3. Significant Accounting Policies -- The financial statements have been
prepared in conformity with generally accepted accounting principles which
require management to make certain estimates and assumptions at the date of the
financial statements. The following summarizes the significant accounting
policies of the Fund:
a. Security Valuation -- Investments in stocks are valued at current market
values or, in their absence, at fair values determined in accordance with
procedures approved by the Board of Directors. Securities traded on
national exchanges are valued at last sales prices or, in their absence and
in the case of over-the-counter securities, at the mean of bid and asked
prices. Short-term holdings maturing in 60 days or less are valued at
amortized cost.
b. Federal Taxes -- There is no provision for federal income tax. The Fund has
elected to be taxed as a regulated investment company and intends to
distribute substantially all taxable net income and net gain realized.
c. Security Transactions and Related Investment Income -- Investment
transactions are recorded on trade dates. Identified cost of investments
sold is used for both financial statement and federal income tax purposes.
Dividends receivable and payable are recorded on ex-dividend dates.
Interest income is recorded on an accrual basis.

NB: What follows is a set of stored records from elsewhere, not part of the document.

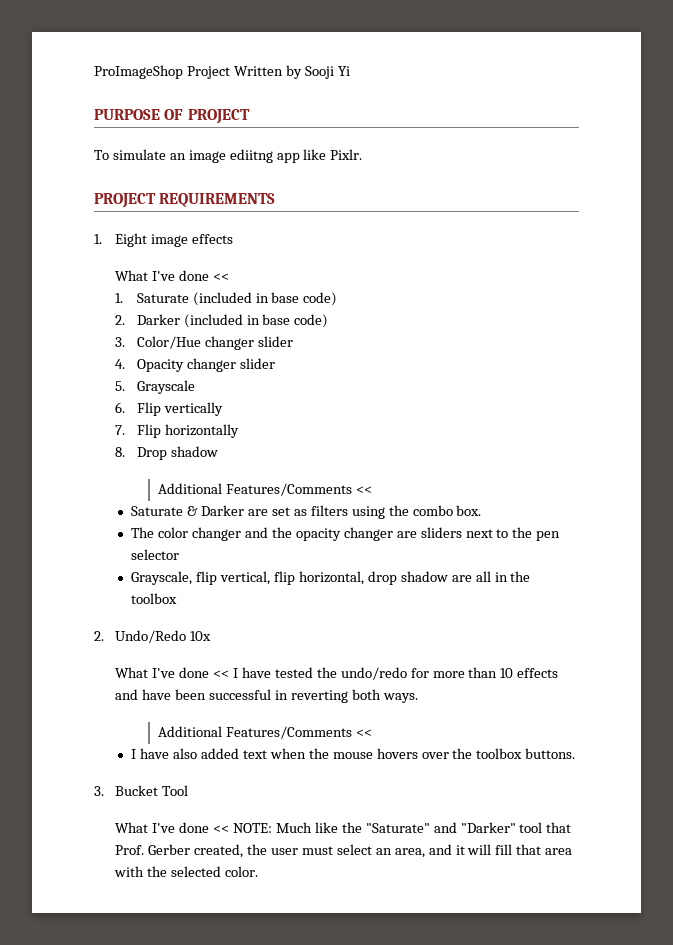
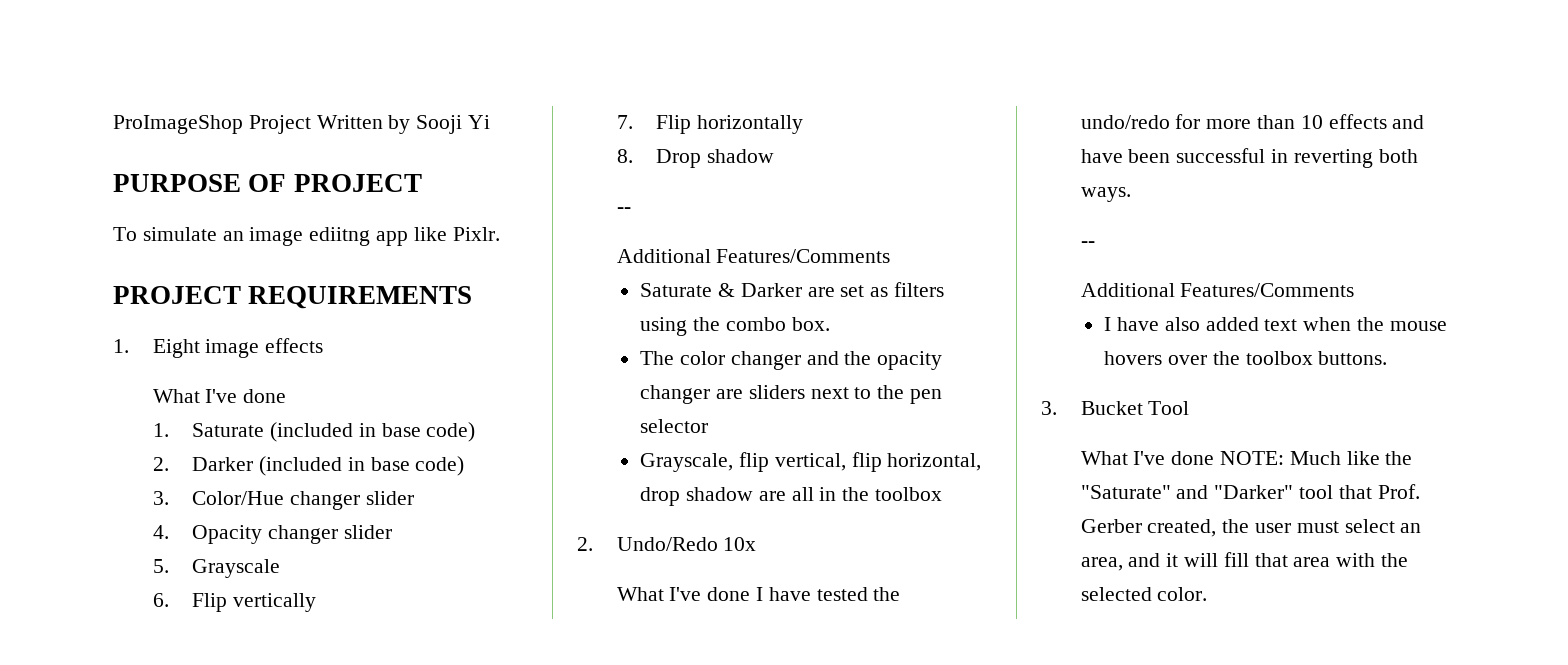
  1. Eight image effects
- What I've done <<
+ What I've done
  8. Drop shadow
- Additional Features/Comments <<
+ --
+ Additional Features/Comments
- What I've done << I have tested the undo/redo for more than 10 effects and have been successful in reverting both ways.
- Additional Features/Comments <<
+ What I've done I have tested the undo/redo for more than 10 effects and have been successful in reverting both ways.
+ --
+ Additional Features/Comments
- What I've done << NOTE: Much like the "Saturate" and "Darker" tool that Prof. Gerber created, the user must select an area, and it will fill that area with the selected color.
+ What I've done NOTE: Much like the "Saturate" and "Darker" tool that Prof. Gerber created, the user must select an area, and it will fill that area with the selected color.

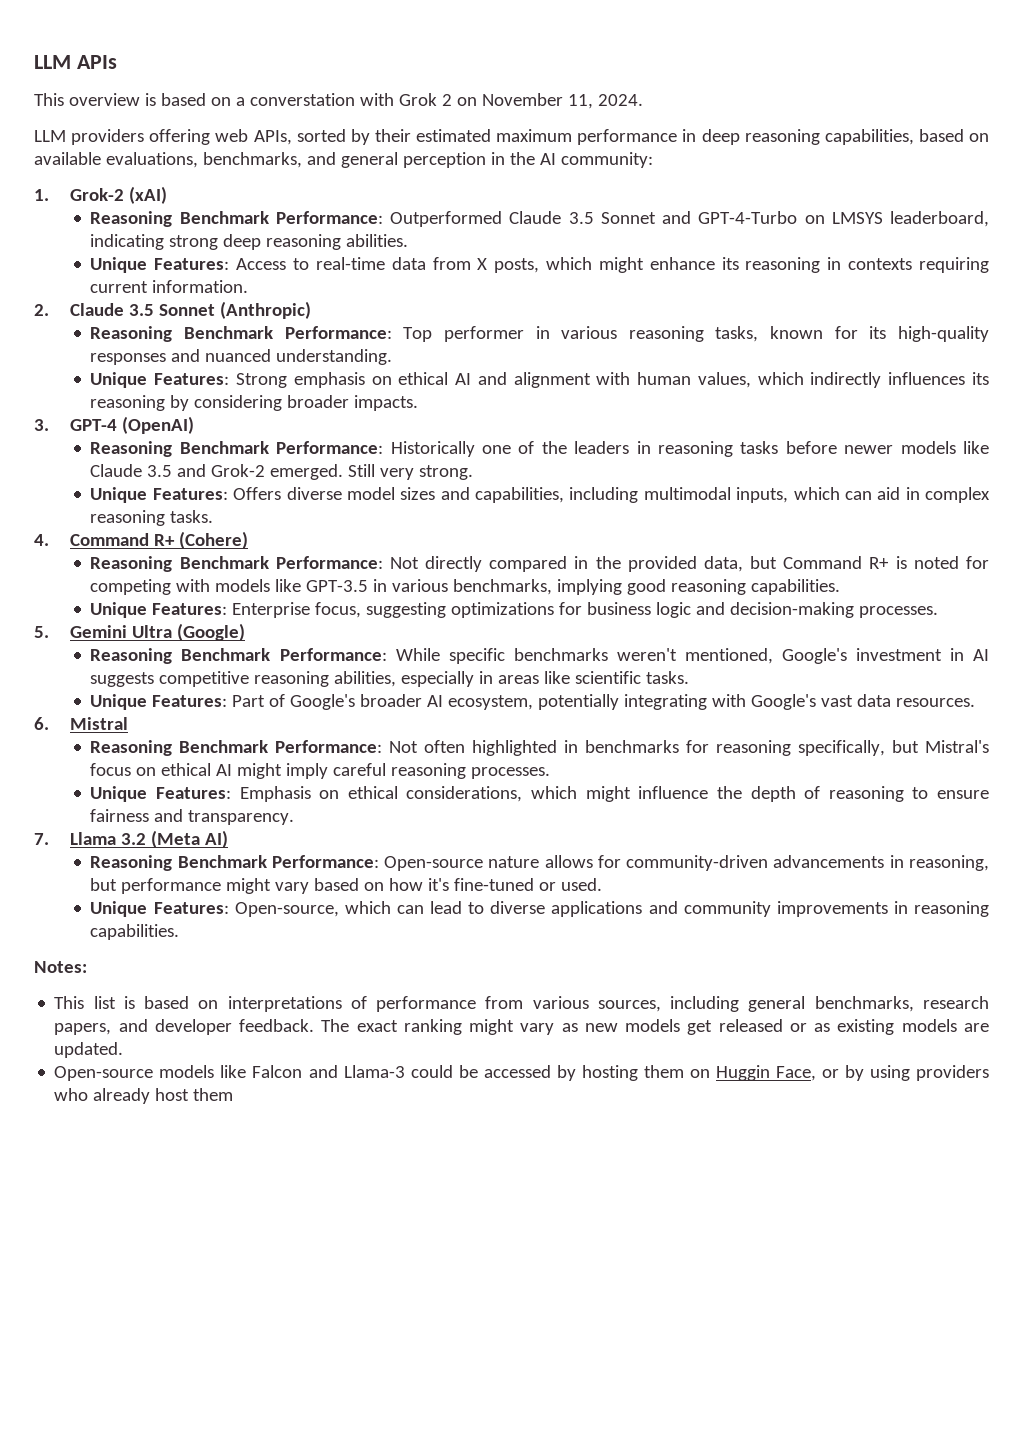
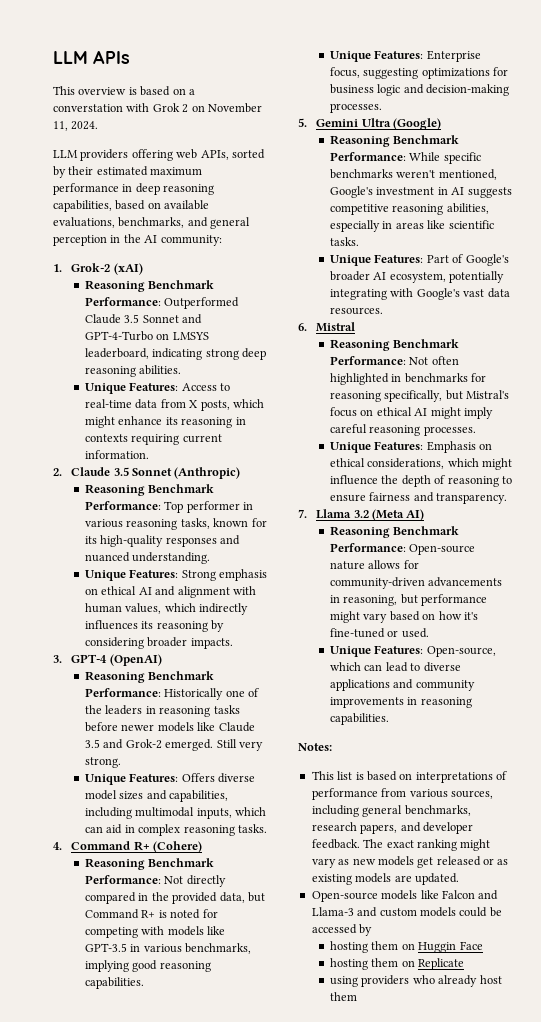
- Open-source models like Falcon and Llama-3 could be accessed by hosting them on Huggin Face, or by using providers who already host them
+ Open-source models like Falcon and Llama-3 and custom models could be accessed by
+ hosting them on Huggin Face
+ hosting them on Replicate
+ using providers who already host them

d. Multiple Class Allocations -- All income, expenses (other than
class-specific expenses), and realized and unrealized gains or losses are
allocated daily to each class of shares based upon the relative value of
shares of each class. Class-specific expenses, which include distribution
and service fees and any other items that are specifically attributable to
a particular class, are charged directly to such class. For the year ended
December 31, 1998, distribution and service fees were the only
class-specific expenses.
e. Distributions to Shareholders -- The treatment for financial statement
purposes of distributions made to shareholders during the year from net
investment income or net realized gains may differ from their ultimate
treatment for federal income tax purposes. These differences are caused
primarily by differences in the timing of the recognition of certain
components of income, expense, or realized capital gain for federal income
tax purposes. Where such differences are permanent in nature, they are
reclassified in the components of net assets based on their ultimate
characterization for federal income tax purposes. Any such reclassification
will have no effect on net assets, results of operations, or net asset
value per share of the Fund.
For the year ended December 31, 1998, the Fund redeemed 13,186,325 of
its shares from shareholders aggregating $110,467,481, of which
approximately $1,300,000 represents capital gain distributions. This
information is provided for federal income tax purposes only.
13
<PAGE>
NOTES TO FINANCIAL STATEMENTS
f. Organization Expenses -- Deferred organization expenses are being amortized
on a straight-line basis over a period of 60 months beginning with the
commencement of operations of the Fund.
4. Purchases and Sales of Securities -- Purchases and sales of portfolio
securities, excluding US Government obligations and short-term investments, for
the year ended December 31, 1998, amounted to $67,427,233 and $77,168,760,
respectively.
At December 31, 1998, the cost of investments for federal income tax
purposes was substantially the same as the cost for financial reporting
purposes, and the tax basis gross unrealized appreciation and depreciation of
portfolio securities amounted to $16,528,433 and $50,122,579, respectively.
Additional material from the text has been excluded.